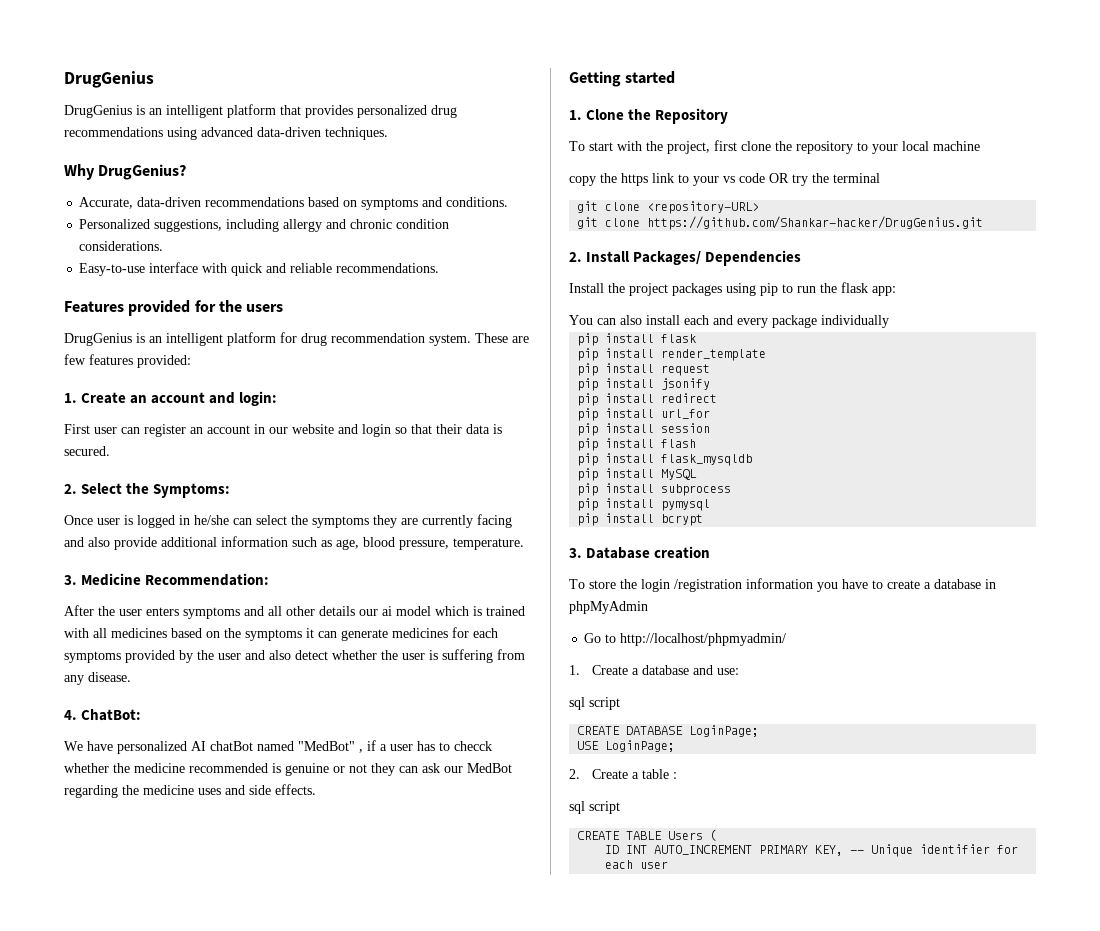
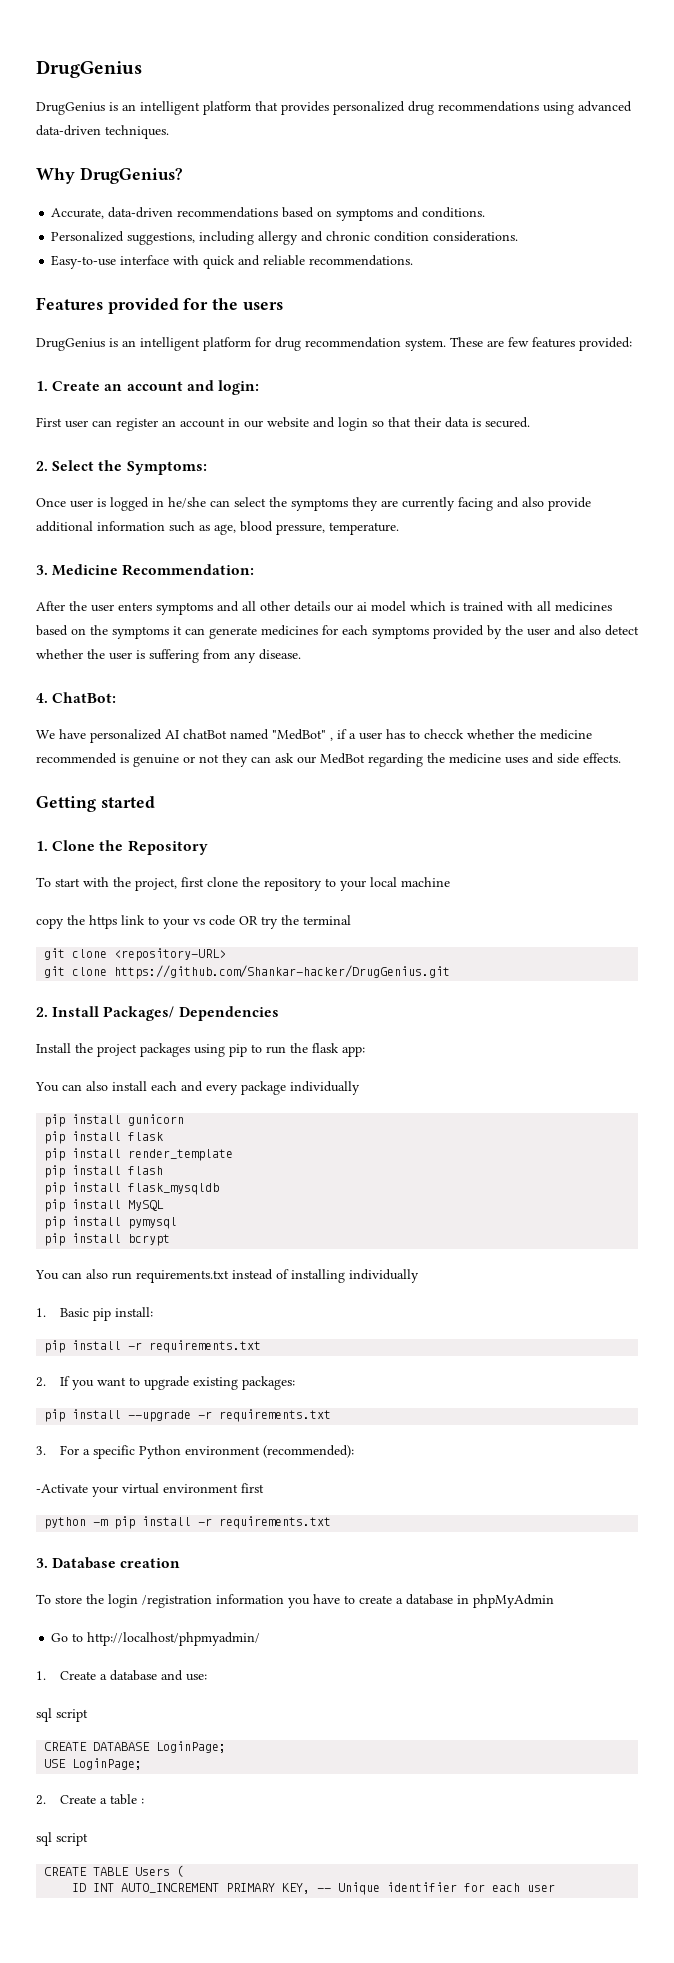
+ pip install gunicorn
- pip install request
- pip install jsonify
- pip install redirect
- pip install url_for
- pip install session
- pip install subprocess
+ You can also run requirements.txt instead of installing individually
+ 1. Basic pip install:
+ pip install -r requirements.txt
+ 2. If you want to upgrade existing packages:
+ pip install --upgrade -r requirements.txt
+ 3. For a specific Python environment (recommended):
+ -Activate your virtual environment first
+ python -m pip install -r requirements.txt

——————————

**Task to carry out**
Would you set down exactly the lines from the line with "of installing individually" through the last one in the material?

**Written answer**
+ You can also run requirements.txt instead of installing individually
+ 1. Basic pip install:
+ pip install -r requirements.txt
+ 2. If you want to upgrade existing packages:
+ pip install --upgrade -r requirements.txt
+ 3. For a specific Python environment (recommended):
+ -Activate your virtual environment first
+ python -m pip install -r requirements.txt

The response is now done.